You can configure actual HA clusters with Elasticsearch (write consistency) and RabbitMQ (mirroring). However, needs_ha and provides_ha are names to hang the imagination on, painting the inputs and outputs with an intent. If there's a better term we can change it out, completely open for suggestions. e.g. we could use ack_on_delivery on both inputs and outputs to mean the same setup in their respective contexts.

The only reason we've said there can only be one HA output is to reduce scope. What we were trying to avoid is keeping state about if a message has been delivered to one endpoint but not the other. This can still be done as you can register multiple callback procs on event objects, the input would have to know a bit more about the pipeline though, and I worry this would be too big a change.
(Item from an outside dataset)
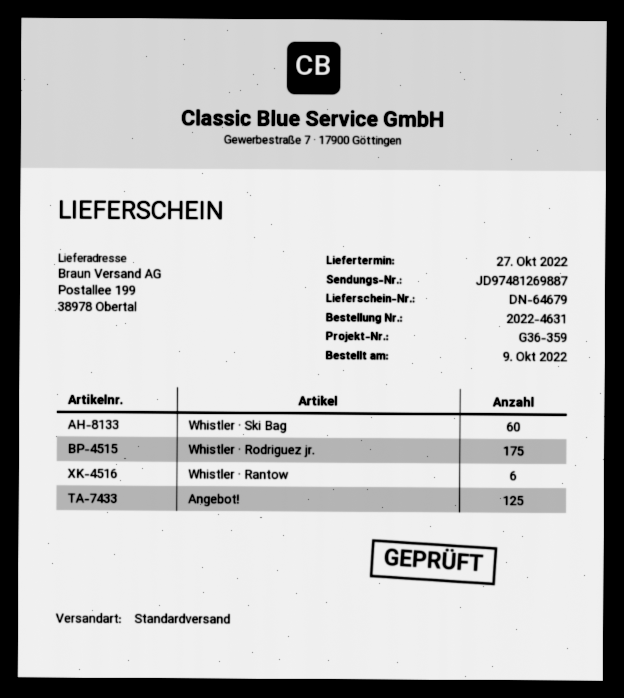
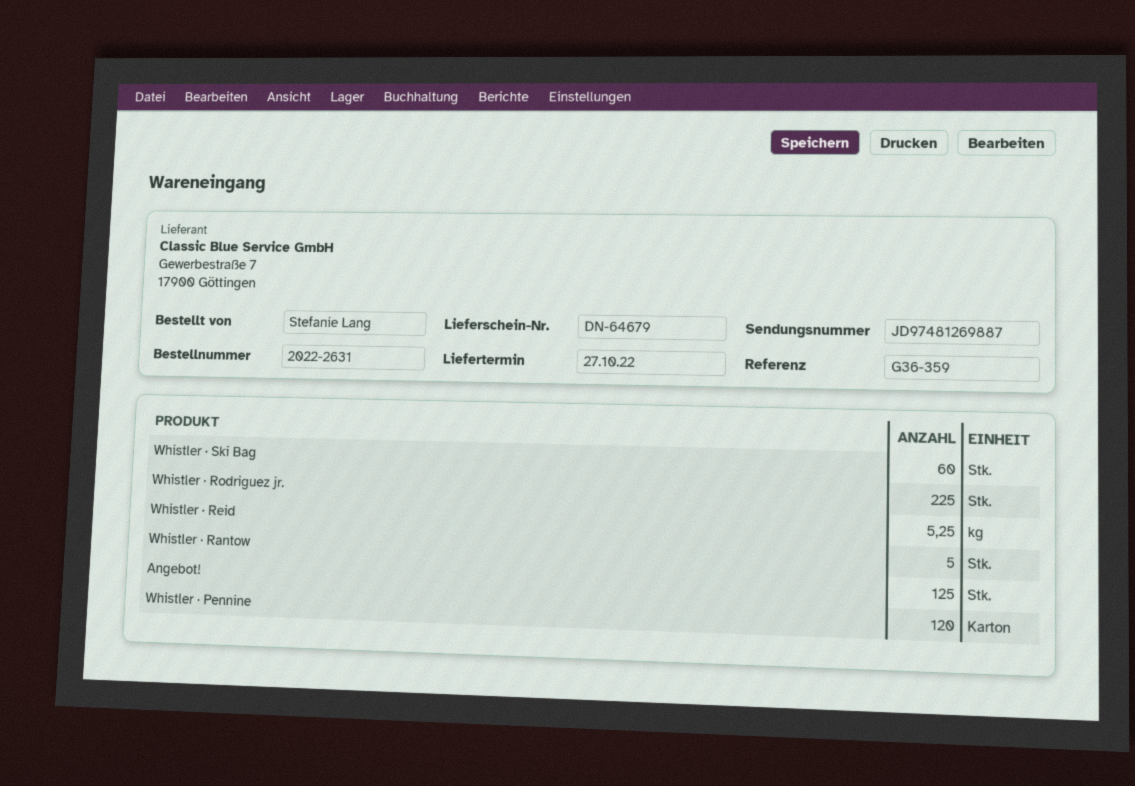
order number: 2022-4631 -> 2022-2631
Whistler · Rodriguez jr.: 175 -> 225
Whistler · Rantow: 6 -> 5
Whistler · Reid: none -> 5.25
Whistler · Pennine: none -> 120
Could we possibly make this the subject of a future change to keep this scope small?

If you need strong guarantees to multiple outpus, you can always do this with fanout in RMQ and a second logstash node. Someone dabbling in clustering techniques in their pipelines would likely have the skills to configure that sort of setup without too much help.

This feature would only make sense to pair up inputs that support or require ack to mark as processed, and outputs that can send to technologies that can cluster. If an output like Redis doesn't support ack, then it'll simply can not support this setup. That doesn't mean you can't use it, it just means you can fall back to the current way Redis inputs and outputs work in the pipeline.

The inputs we've targeted for the prototype are logstash forwarder, log courier, and RMQ (through publisher ack). The outputs we're targeting are Elasticsearch and RabbitMQ.

So a setup like this:

                       ___                   ___
                      |   |                 |   |
                      |RMQ|                 |ES |
                      |   |                 |   |
                       ‾‾‾                   ‾‾‾
                        |                     |
 ___        ___        ___        ___        ___
|   |      |   |      |   |      |   |      |   |
|LSF| ---> |LS1| ---> |RMQ| ---> |LS2| ---> |ES |
|   |   (A)|   |(B)   |   |   (C)|   |(D)   |   |
 ‾‾‾        ‾‾‾        ‾‾‾        ‾‾‾        ‾‾‾
                        |                     |
                       ___                   ___
                      |   |                 |   |
                      |RMQ|                 |ES |
                      |   |                 |   |
                       ‾‾‾                   ‾‾‾
LSF = Logstash Forwarder
LS1,LS2 = Logstash
RMQ = RabbitMQ
ES = Elasticsearch

Would not ack on input (A) till (B) had been written to, and would only ack (C) when (D) had been written to. (D) would not ack back to (A), but we'd be able to give stronger assurances about messages over volatile networks, or even if LS1 or LS2 were completely lost.

Also, we've been working on RMQ patches. It turns out it's not too much work on top of what's been done. We can have them in the PR or not. Either way, I'm putting these on a small production system this week to see how they do :).

I look forward to hearing your thoughts on the patches. They're not really ready in their current state because they're based on 1.4.

Some related work:


Looking forward to hearing back after your review.

What changes to the patches and/or scope would make this work acceptable?

heymatthew commented 9 years ago

Has anyone had a chance to review the scope on this ticket?

The associated patches are now 417 commits away from 1.5 and I'm worried associated code will be suffering from bitrot.

untergeek commented 9 years ago

While this is something we're excited about and would like to merge, we're in code freeze for Logstash 1.5, so this will not be included in the Logstash 1.5 release. I apologize for the inconvenience, but yes, things will need to be refactored to work with the code that is released.

heymatthew commented 9 years ago

PRs associated with this proof of concept have been closed, and I'm afraid I don't really have the time to work on this anymore.

Feel free to hold this ticket open, but I suggest closing it in favour of #2632.